Try ignoring that a foot and a half away from your face.
In a perfect world, companies would actually pay their workers for the value they provide. Instead, a host of businesses pay part of the freight and then expect their customers to search their souls and guess how much more waiters, drivers, to-go counter helpers, hotel housekeepers, buffet staff, valets, grocery helpers, delivery people and others deserve.
This is inherently flawed.
Most of us don’t know exactly what workers at any particular business are paid in wages or commissions. And we have little visibility into how much they’re making in tips from other people, some of whom are certainly cheapskates.
Anyone who has worked in a service job that’s tightly tied to tips knows how volatile and uncertain tipping practices can be.
And then there is the obvious illogic of the system.

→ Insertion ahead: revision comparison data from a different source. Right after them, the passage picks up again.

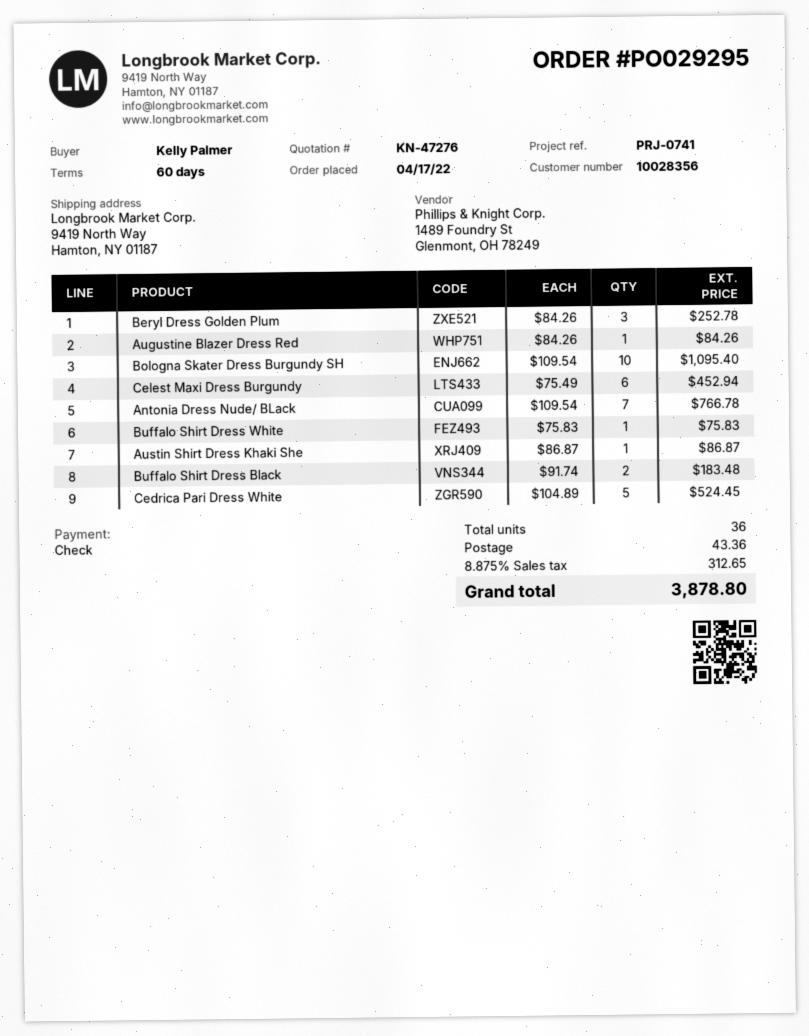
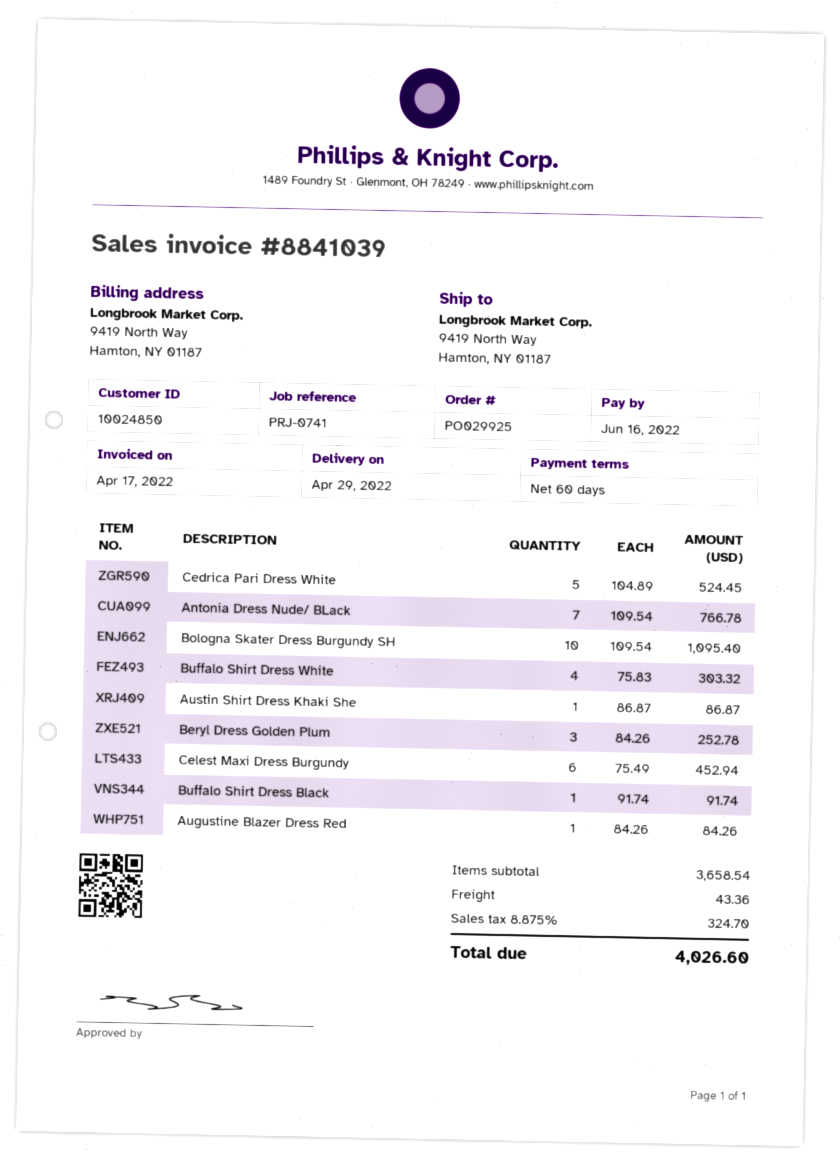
order number: PO029295 -> PO029925
customer number: 10028356 -> 10024850
Buffalo Shirt Dress White: 1 x 75.83 = 75.83 -> 4 x 75.83 = 303.32
Buffalo Shirt Dress Black: 2 x 91.74 = 183.48 -> 1 x 91.74 = 91.74
tax: 8.875% = 312.65 -> 8.875% = 324.70
total: 3878.80 -> 4026.60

Waiters at high-end restaurants can pull down serious money, thanks to tips. Good for them. But do they actually sweat any more than great servers at less illustrious restaurants who may be less doting, but often juggle more tables and walk away with far less in gratuities?
How much should you tip an Uber driver? Some rides are like $3.50. I can’t picture giving a 70-cent tip, which would be 20 percent.
Struggling for answers
Even some Uber drivers I spoke with struggled to answer that question.
“I have no idea,” Howard told me. (Even with the addition of a tip-option in the app, he said, “I’m not expecting a big windfall.”)
Uber’s app offers tip options of $1, $2, $5 and an amount set by the rider.
Harry Campbell, a full-time L.A.-based blogger on ridesharing (TheRideSharingGuy.com) and part-time driver for Uber and Lyft, told me he doesn't expect Uber tips to become as common as tipping restaurant waiters and waitresses.
“Asking every single rider to automatically tip is unreasonable,” he told me.
Instead, he suggests leaving a 10 to 20 percent tip for drivers who provide above average service.
Without the tip option in Uber’s app, only about one out of every 10 or 20 riders give a gratuity to drivers on average, Campbell said.
Drivers who get great ratings from passengers should have an easier time being rewarded for their efforts, he reasons. “I like the good karma but I also like to be financially rewarded.”
Of course, I got the sense that even The Ride Share Guy gets my concern about the creep of tipping into more of our consumer life. He related to me the uncomfortable stare down when at a coffee shop counter getting a cup to go.
“Everywhere you go now,” he said, “someone is asking you for a tip.”